Selon lui, la bascule est faite dans la filière. Après les recherches pionnières « de petites entreprises qui acceptent le risque [...] les gros pétroliers et les grandes majors de l'énergie sont désormais en embuscade et surveillent l'évolution » du secteur.
« En deux ans, nous sommes passés de questions scientifiques « d’où vient l’hydrogène dans le sous-sol ? », « l’hydrogène peut-il être une ressource ? » à « où prendre des permis d’exploration ? » et « qui sera le premier gros producteur ? ». Les choses avancent très vite… comme souvent plus vite ailleurs qu’en France, et plus vite avec des start-up dédiées que dans les grands groupes ; mais vu le nombre de puits forés en 2023, la réponse à ces questions va venir bientôt », indiquait en 2024 Isabelle Moretti, spécialiste reconnue de l'hydrogène naturel.
Hydrogène vert, blanc, gris... différence et enjeux
Présent naturellement partout sur la planète, l'hydrogène natif dit « blanc » suscite des appétits croissants car il permettrait de réduire les émissions de gaz à effet de serre associées, par rapport à une production à partir d'énergies fossiles (hydrogène « gris »). À condition que son extraction, son stockage et son transport soient moins chers que la fabrication de l'hydrogène industriel (« gris » ou « vert »).
« Par souci de clarification, il est courant d’attribuer une couleur symbolique à l’hydrogène en fonction de son mode de production », rappelle l'Académie des technologies.
On distingue ainsi traditionnellement :
- l'hydrogène « blanc » qui correspond à l'hydrogène naturel ;
- l'hydrogène « gris » produit par vapocraquage du méthane sans captage de CO2 (quasi-totalité de la production mondiale actuelle);
- l'hydrogène « bleu » également produit à partir de sources fossiles, mais avec captage et stockage des émissions de CO₂ associées ;
- l'hydrogène « vert » produit par électrolyse de l'eau, utilisant de l'électricité issue de sources renouvelables.
Mais « ces qualifications peuvent conduire à des ambiguïtés : par exemple l’hydrogène produit par électrolyse de l’eau avec les caractéristiques du mix électrique mondial actuel émet plus de CO2 que celui produit par vapocraquage » dans certains cas, souligne l'Académie des technologies.
La note de l'Académie de 2024 mentionne également l’Advanced Research Project Agency-Energy (ARPA-E) aux États-Unis qui a dédié un budget de 20 millions de dollars essentiellement affecté à des projets de recherche sur la génération d’hydrogène par injection d’eau dans des roches riches en fer.
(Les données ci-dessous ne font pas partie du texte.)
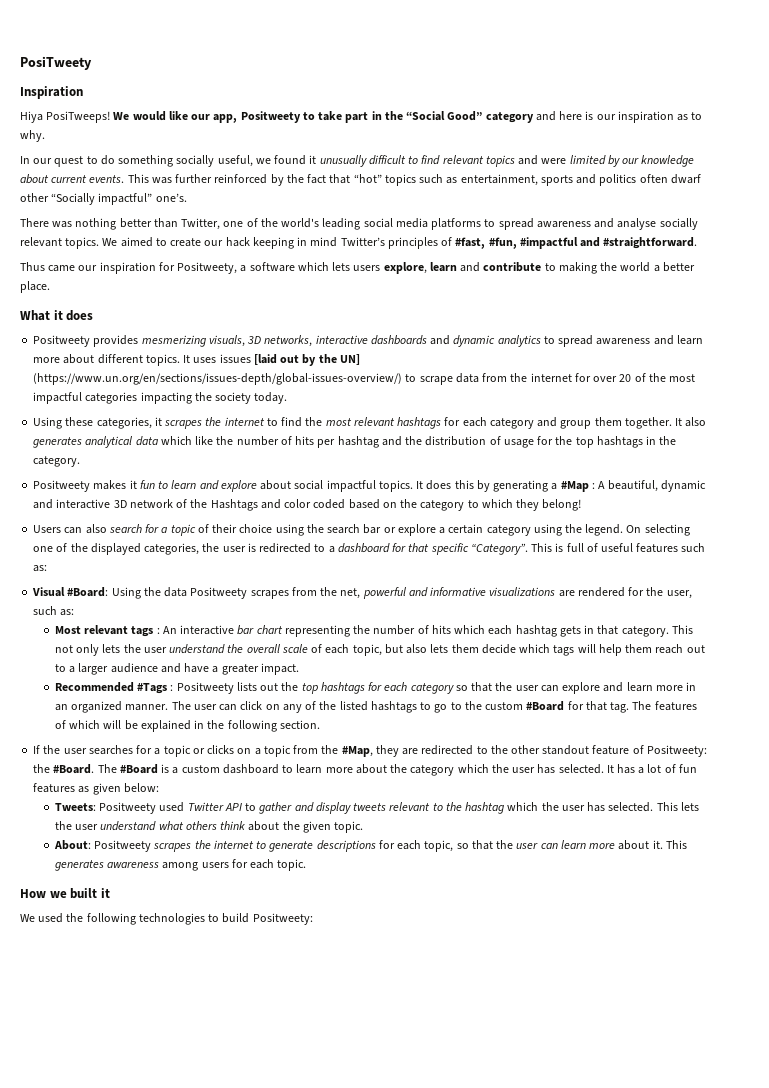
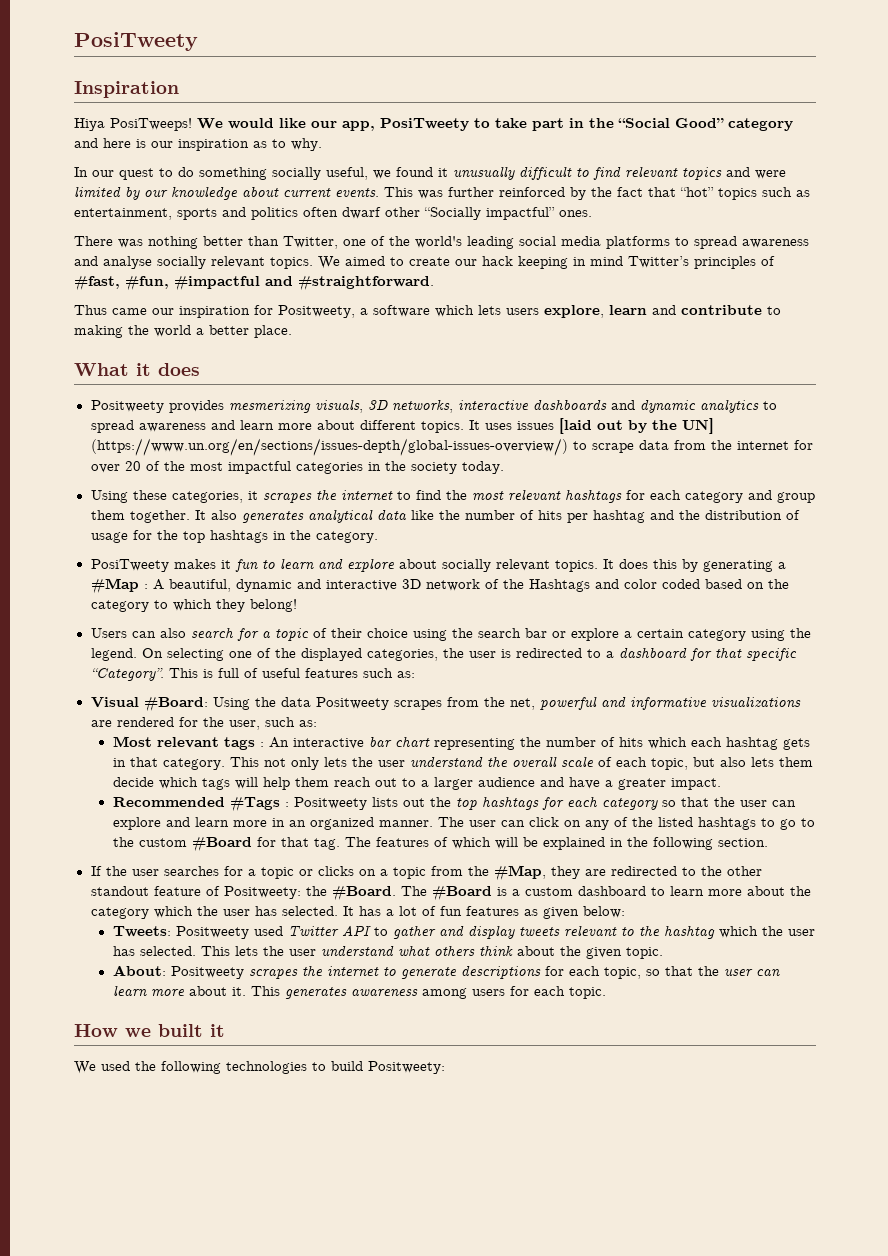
[240,111,301,123] Positweety -> [380,118,469,131] PosiTweety
[155,193,187,202] one’s. -> [559,210,592,217] ones.
[140,392,192,404] impacting -> [367,462,381,471] in
[160,436,192,445] which -> (407, 514) none
[33,480,91,492] Positweety -> [90,559,169,572] PosiTweety
[294,480,376,492] social impactful -> [441,559,550,572] socially relevant

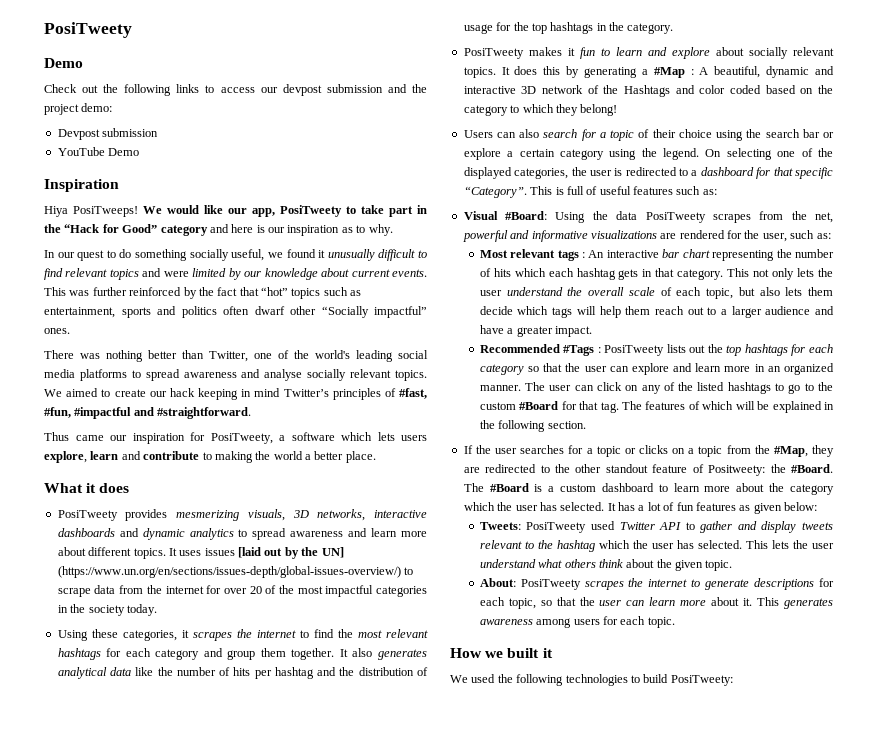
[74,32,198,51] PosiTweety -> [44,22,132,38] [44,58,83,68] [44,84,427,96] [44,103,113,115] [57,128,159,140] [57,147,140,156] PosiTweety // Demo // Check out the following links to access our devpost submission and the project demo: // Devpost submission // YouTube Demo
[618,118,670,128] “Social -> [64,224,119,233] “Hack for
[278,305,355,318] Positweety, -> [210,433,273,444] PosiTweety,
[90,400,164,413] Positweety -> [57,510,118,521] PosiTweety
[315,697,389,710] Positweety -> [645,212,706,223] PosiTweety
[293,797,367,810] Positweety -> [604,345,665,356] PosiTweety
[175,926,249,939] Positweety -> [526,522,587,533] PosiTweety
[170,966,244,979] Positweety -> [520,579,581,590] PosiTweety
[368,1061,445,1074] Positweety: -> [670,675,733,686] PosiTweety:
Cet hydrogène non naturel est dit « orange ». On peut aussi appeler hydrogène « jaune » celui crée à partir de nucléaire.
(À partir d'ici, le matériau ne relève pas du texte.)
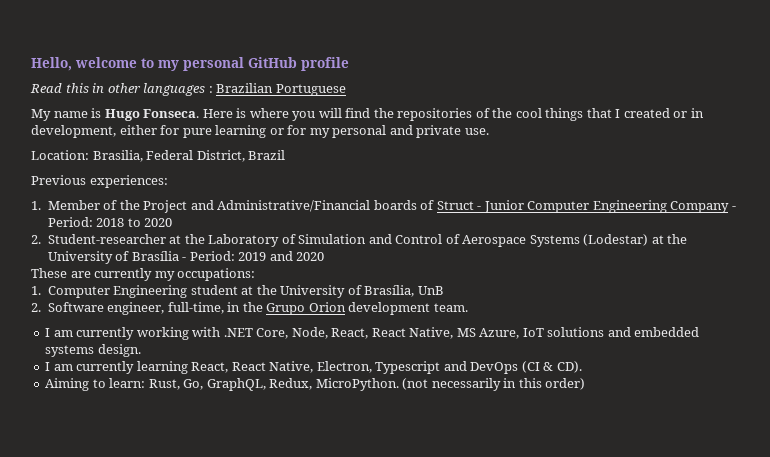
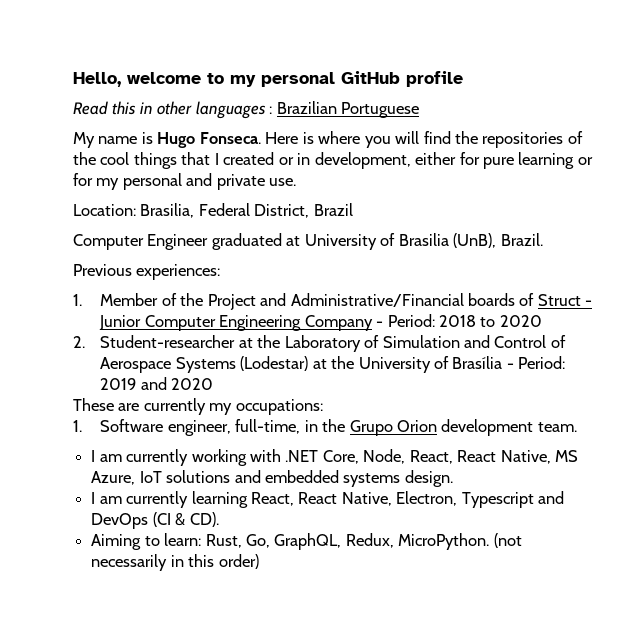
(286, 155) none -> [73,233,543,250] // Computer Engineer graduated at University of Brasilia (UnB), Brazil.
[47,285,444,298] [31,303,41,312] Computer Engineering student at the University of Brasília, UnB // 2. -> (82, 426) none

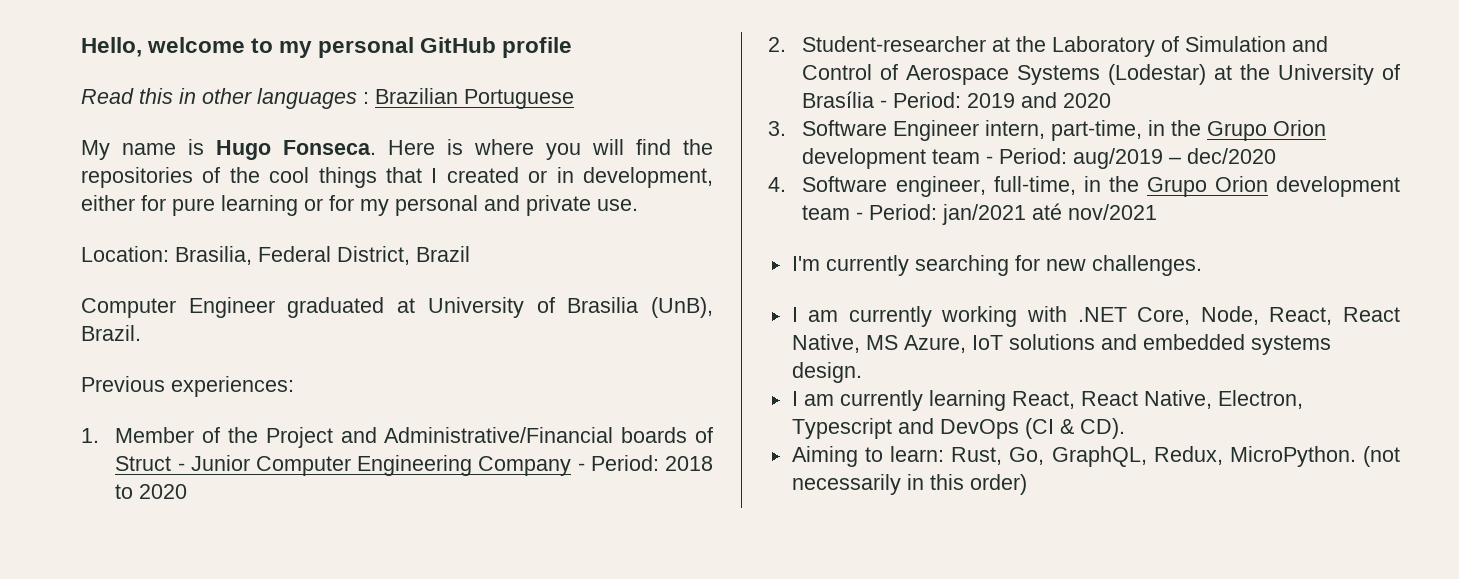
[73,398,323,415] [73,420,82,432] These are currently my occupations: // 1. -> [768,120,1327,141] [802,148,1277,169] [768,177,786,192] 3. Software Engineer intern, part-time, in the Grupo Orion development team - Period: aug/2019 – dec/2020 // 4.
[537,422,577,432] team. -> [802,203,1158,225] [791,255,1202,276] team - Period: jan/2021 até nov/2021 // I'm currently searching for new challenges.

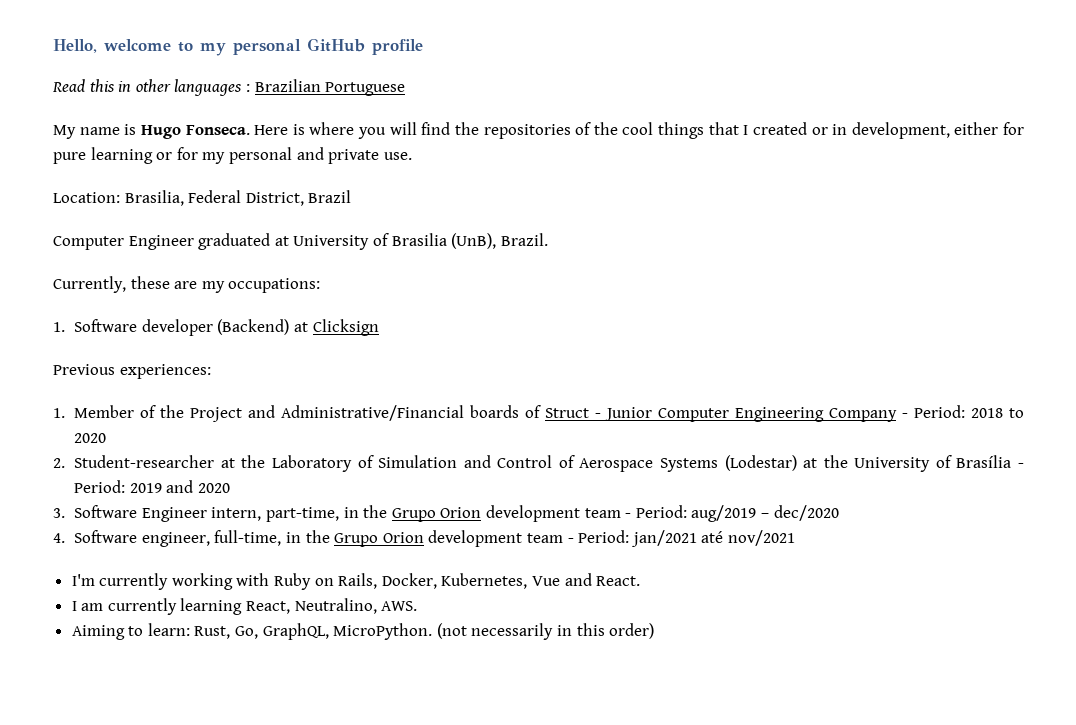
(141, 333) none -> [53,276,321,293] [53,319,379,336] // Currently, these are my occupations: // 1. Software developer (Backend) at Clicksign
[914,255,1202,276] [791,306,1400,327] [791,334,1331,355] [791,362,862,383] searching for new challenges. // I am currently working with .NET Core, Node, React, React Native, MS Azure, IoT solutions and embedded systems design. -> [171,573,641,590] working with Ruby on Rails, Docker, Kubernetes, Vue and React.
[1080,390,1303,409] [791,418,1125,439] React Native, Electron, Typescript and DevOps (CI & CD). -> [294,598,418,614] Neutralino, AWS.
[1153,446,1223,465] Redux, -> (329, 631) none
Actuellement, plus de 95% de l’hydrogène utilisé dans le monde est produit à partir des hydrocarbures et du charbon (vaporeformage du méthane, gazéification du charbon). L’hydrogène « bas carbone » ou « vert », généré par électrolyse de l’eau en utilisant de l'électricité provenant d’énergies renouvelables compte pour moins de 0,5% des volumes d'hydrogène consommés.